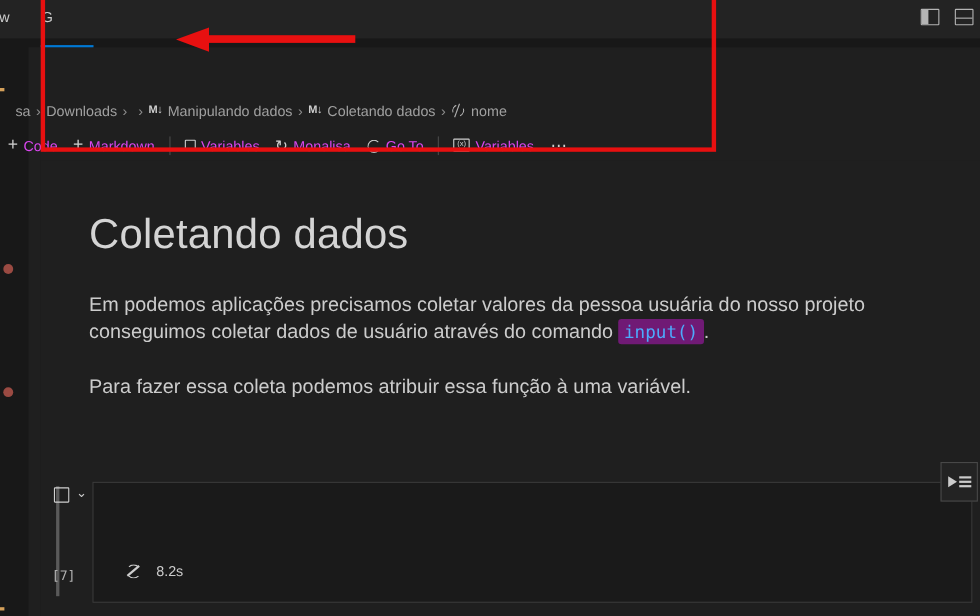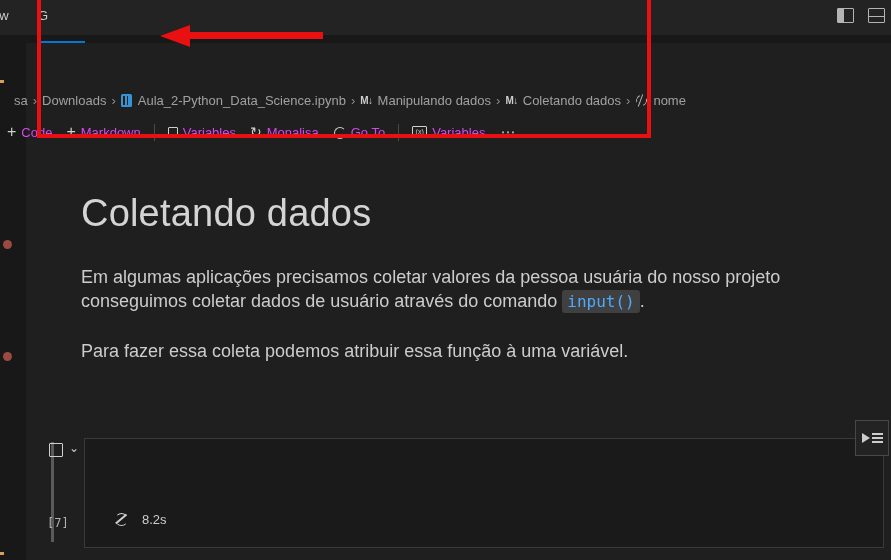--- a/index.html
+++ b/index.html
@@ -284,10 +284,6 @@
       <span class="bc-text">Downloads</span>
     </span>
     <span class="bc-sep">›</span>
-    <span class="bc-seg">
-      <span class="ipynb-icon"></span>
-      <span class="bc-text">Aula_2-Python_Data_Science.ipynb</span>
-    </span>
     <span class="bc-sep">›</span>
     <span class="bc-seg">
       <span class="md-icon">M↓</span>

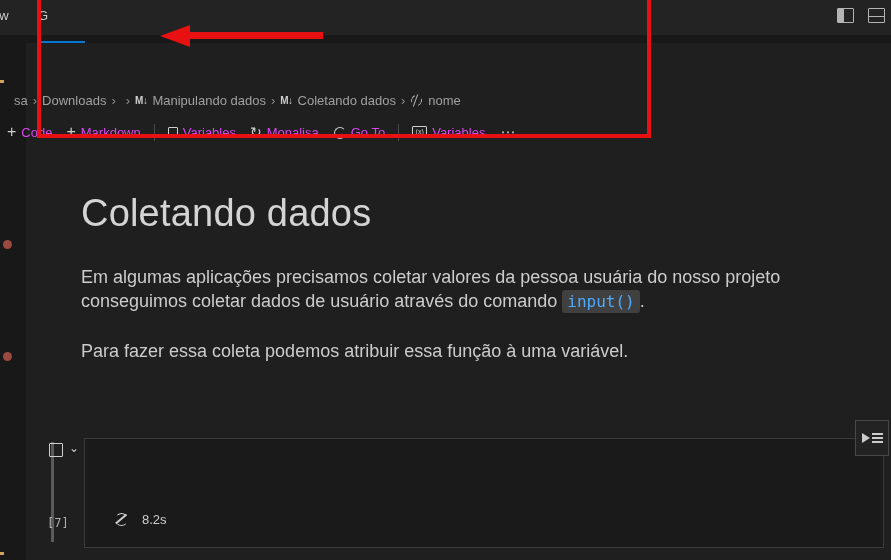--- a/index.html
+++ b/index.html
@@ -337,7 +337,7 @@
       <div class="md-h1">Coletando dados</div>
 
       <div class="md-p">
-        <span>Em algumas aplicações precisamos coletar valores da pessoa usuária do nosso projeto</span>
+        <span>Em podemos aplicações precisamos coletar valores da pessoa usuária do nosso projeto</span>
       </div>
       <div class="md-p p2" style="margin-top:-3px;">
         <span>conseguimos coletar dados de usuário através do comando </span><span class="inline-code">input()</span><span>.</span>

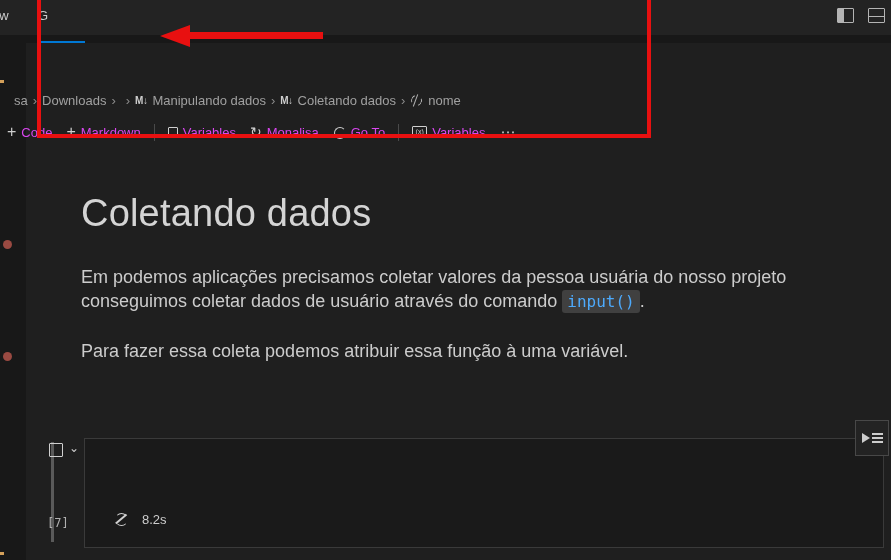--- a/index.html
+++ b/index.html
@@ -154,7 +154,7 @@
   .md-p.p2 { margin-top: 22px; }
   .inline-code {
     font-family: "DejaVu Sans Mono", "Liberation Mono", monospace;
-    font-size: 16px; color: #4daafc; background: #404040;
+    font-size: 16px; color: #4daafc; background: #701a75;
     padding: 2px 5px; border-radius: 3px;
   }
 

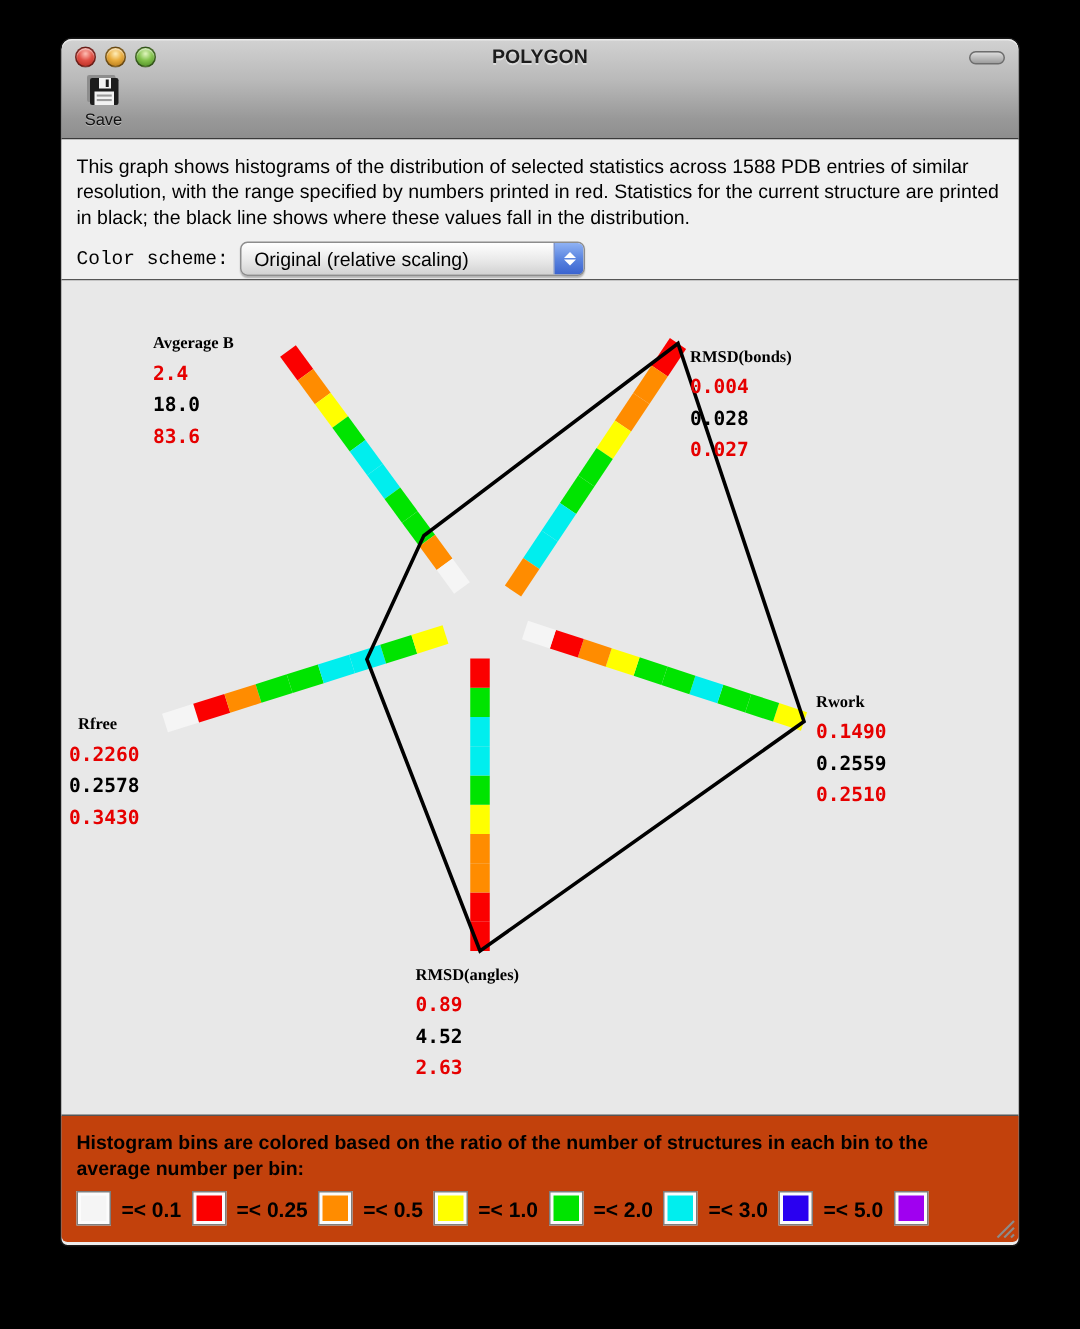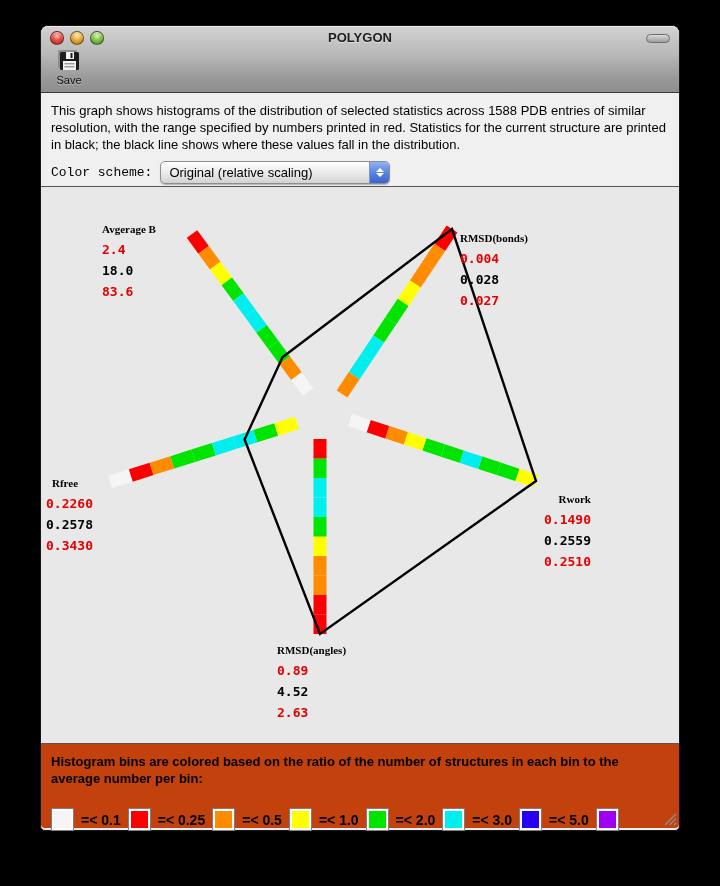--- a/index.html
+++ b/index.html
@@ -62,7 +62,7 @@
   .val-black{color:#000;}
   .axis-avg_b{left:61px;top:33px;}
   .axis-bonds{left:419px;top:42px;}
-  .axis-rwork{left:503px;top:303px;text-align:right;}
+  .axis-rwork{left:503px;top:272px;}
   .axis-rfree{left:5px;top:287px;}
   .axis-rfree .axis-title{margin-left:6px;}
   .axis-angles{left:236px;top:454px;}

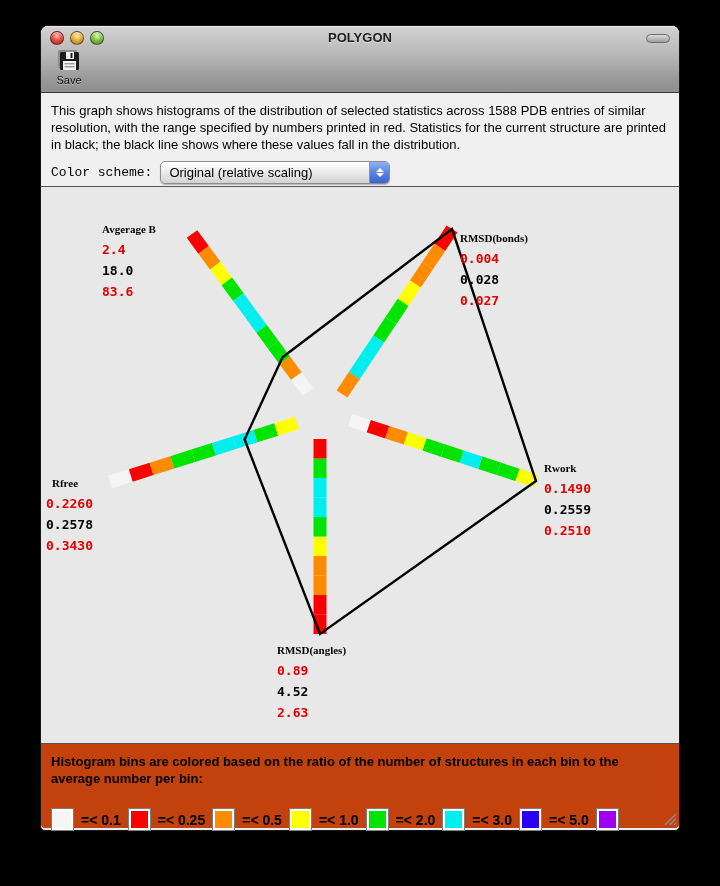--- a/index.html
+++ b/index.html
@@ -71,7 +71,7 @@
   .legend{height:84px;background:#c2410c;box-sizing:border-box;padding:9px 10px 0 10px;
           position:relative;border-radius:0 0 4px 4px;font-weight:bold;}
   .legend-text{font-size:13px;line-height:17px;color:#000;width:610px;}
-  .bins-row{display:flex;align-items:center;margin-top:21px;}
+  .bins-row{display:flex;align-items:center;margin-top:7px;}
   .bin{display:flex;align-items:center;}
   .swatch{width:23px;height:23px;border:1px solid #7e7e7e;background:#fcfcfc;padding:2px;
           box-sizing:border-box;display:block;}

═══

* Your objective: First drop every picture, then print the data above exactly as it stands.

* Expected answer:
--- a/index.html
+++ b/index.html
@@ -284,10 +284,6 @@
       <span class="bc-text">Downloads</span>
     </span>
     <span class="bc-sep">›</span>
-    <span class="bc-seg">
-      <span class="ipynb-icon"></span>
-      <span class="bc-text">Aula_2-Python_Data_Science.ipynb</span>
-    </span>
     <span class="bc-sep">›</span>
     <span class="bc-seg">
       <span class="md-icon">M↓</span>

--- a/index.html
+++ b/index.html
@@ -337,7 +337,7 @@
       <div class="md-h1">Coletando dados</div>
 
       <div class="md-p">
-        <span>Em algumas aplicações precisamos coletar valores da pessoa usuária do nosso projeto</span>
+        <span>Em podemos aplicações precisamos coletar valores da pessoa usuária do nosso projeto</span>
       </div>
       <div class="md-p p2" style="margin-top:-3px;">
         <span>conseguimos coletar dados de usuário através do comando </span><span class="inline-code">input()</span><span>.</span>

--- a/index.html
+++ b/index.html
@@ -154,7 +154,7 @@
   .md-p.p2 { margin-top: 22px; }
   .inline-code {
     font-family: "DejaVu Sans Mono", "Liberation Mono", monospace;
-    font-size: 16px; color: #4daafc; background: #404040;
+    font-size: 16px; color: #4daafc; background: #701a75;
     padding: 2px 5px; border-radius: 3px;
   }
 

--- a/index.html
+++ b/index.html
@@ -62,7 +62,7 @@
   .val-black{color:#000;}
   .axis-avg_b{left:61px;top:33px;}
   .axis-bonds{left:419px;top:42px;}
-  .axis-rwork{left:503px;top:303px;text-align:right;}
+  .axis-rwork{left:503px;top:272px;}
   .axis-rfree{left:5px;top:287px;}
   .axis-rfree .axis-title{margin-left:6px;}
   .axis-angles{left:236px;top:454px;}

--- a/index.html
+++ b/index.html
@@ -71,7 +71,7 @@
   .legend{height:84px;background:#c2410c;box-sizing:border-box;padding:9px 10px 0 10px;
           position:relative;border-radius:0 0 4px 4px;font-weight:bold;}
   .legend-text{font-size:13px;line-height:17px;color:#000;width:610px;}
-  .bins-row{display:flex;align-items:center;margin-top:21px;}
+  .bins-row{display:flex;align-items:center;margin-top:7px;}
   .bin{display:flex;align-items:center;}
   .swatch{width:23px;height:23px;border:1px solid #7e7e7e;background:#fcfcfc;padding:2px;
           box-sizing:border-box;display:block;}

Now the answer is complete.